Class for manipulating and traversing filter paths.

Initialization args:

filters_or_query: a list of layers of Filters and GlobalConstraints; or a query that can be parsed by parse_json_path and translated into such a list.

json: a nested Python object. This can be added later by add_json().

fuzzy_keys: See the documentation for the Filter class and json_extract().

Attributes:

filters: A list of layers of Filters and GlobalConstraints, along with ‘..’ and ‘!!’ flags.

mutator: The final item in the “filters” list passed in when initialized. This is a Mutator object that mutates the JSON passed in to this func.

curLayer: Tracks what index of the filters the JsonPath will start traversing from. This can be manipulated with JsonPath.descend() to see how the resultset changes.

Methods:

‘+’: Two JsonPaths can be added together to concatenate their filters; the JsonPath produced by (a+b) has a’s JSON. You can also add a JsonPath to a list of filters, or vice versa.

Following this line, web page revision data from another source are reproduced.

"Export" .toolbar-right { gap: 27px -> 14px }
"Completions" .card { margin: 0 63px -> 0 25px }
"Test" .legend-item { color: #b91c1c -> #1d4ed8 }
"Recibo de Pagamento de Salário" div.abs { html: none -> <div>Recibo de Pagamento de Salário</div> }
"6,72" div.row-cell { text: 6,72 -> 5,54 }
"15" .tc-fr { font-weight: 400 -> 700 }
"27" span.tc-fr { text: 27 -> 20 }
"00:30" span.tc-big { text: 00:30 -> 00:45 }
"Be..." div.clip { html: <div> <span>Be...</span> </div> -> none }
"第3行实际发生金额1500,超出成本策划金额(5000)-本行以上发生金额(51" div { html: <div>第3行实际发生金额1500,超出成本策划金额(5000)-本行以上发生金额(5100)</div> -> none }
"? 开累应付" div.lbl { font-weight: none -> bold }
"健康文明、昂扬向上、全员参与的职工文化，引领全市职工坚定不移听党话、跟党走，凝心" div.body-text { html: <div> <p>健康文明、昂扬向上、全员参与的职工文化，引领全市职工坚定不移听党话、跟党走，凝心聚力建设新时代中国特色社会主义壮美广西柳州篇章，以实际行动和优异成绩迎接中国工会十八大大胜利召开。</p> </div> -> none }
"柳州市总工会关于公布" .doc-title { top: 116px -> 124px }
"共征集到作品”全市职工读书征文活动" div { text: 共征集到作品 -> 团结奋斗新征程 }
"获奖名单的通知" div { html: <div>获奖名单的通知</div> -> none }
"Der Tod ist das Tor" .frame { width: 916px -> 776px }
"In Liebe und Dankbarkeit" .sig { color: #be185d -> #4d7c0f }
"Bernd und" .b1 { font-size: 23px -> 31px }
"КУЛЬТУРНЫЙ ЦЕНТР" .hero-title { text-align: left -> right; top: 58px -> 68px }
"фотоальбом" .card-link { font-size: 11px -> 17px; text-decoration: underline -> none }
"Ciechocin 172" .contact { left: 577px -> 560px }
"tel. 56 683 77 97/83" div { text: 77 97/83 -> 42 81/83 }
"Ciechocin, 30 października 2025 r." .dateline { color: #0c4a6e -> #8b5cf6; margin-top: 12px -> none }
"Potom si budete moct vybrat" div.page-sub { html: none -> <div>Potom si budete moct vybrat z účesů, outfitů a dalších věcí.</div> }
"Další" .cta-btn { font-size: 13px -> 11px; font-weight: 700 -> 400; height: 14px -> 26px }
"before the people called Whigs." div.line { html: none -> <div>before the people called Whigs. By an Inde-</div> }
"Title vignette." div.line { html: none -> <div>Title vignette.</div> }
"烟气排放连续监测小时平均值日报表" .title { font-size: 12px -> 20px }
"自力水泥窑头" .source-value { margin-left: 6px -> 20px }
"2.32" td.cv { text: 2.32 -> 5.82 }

copy(): Returns a new JsonPath with no associated json.

descend(): Allows examination of how each filter layer changes the resultset.

extract(): Like json_extract().

sub(): Finds all the paths from extract(), then applies a function to each child node found. This is an in-place transformation.

Other notes:

You can access slices and individual filter layers in a JsonPath with the [a:b] or [a] array-slicing notation.

gorp.jsonpath.JsonPath.descend(self, layers=None)

layers: The number of layers of this JsonPath’s filters to traverse.

If layers is None, just use all of the Filters and GlobalConstraints in this JsonPath.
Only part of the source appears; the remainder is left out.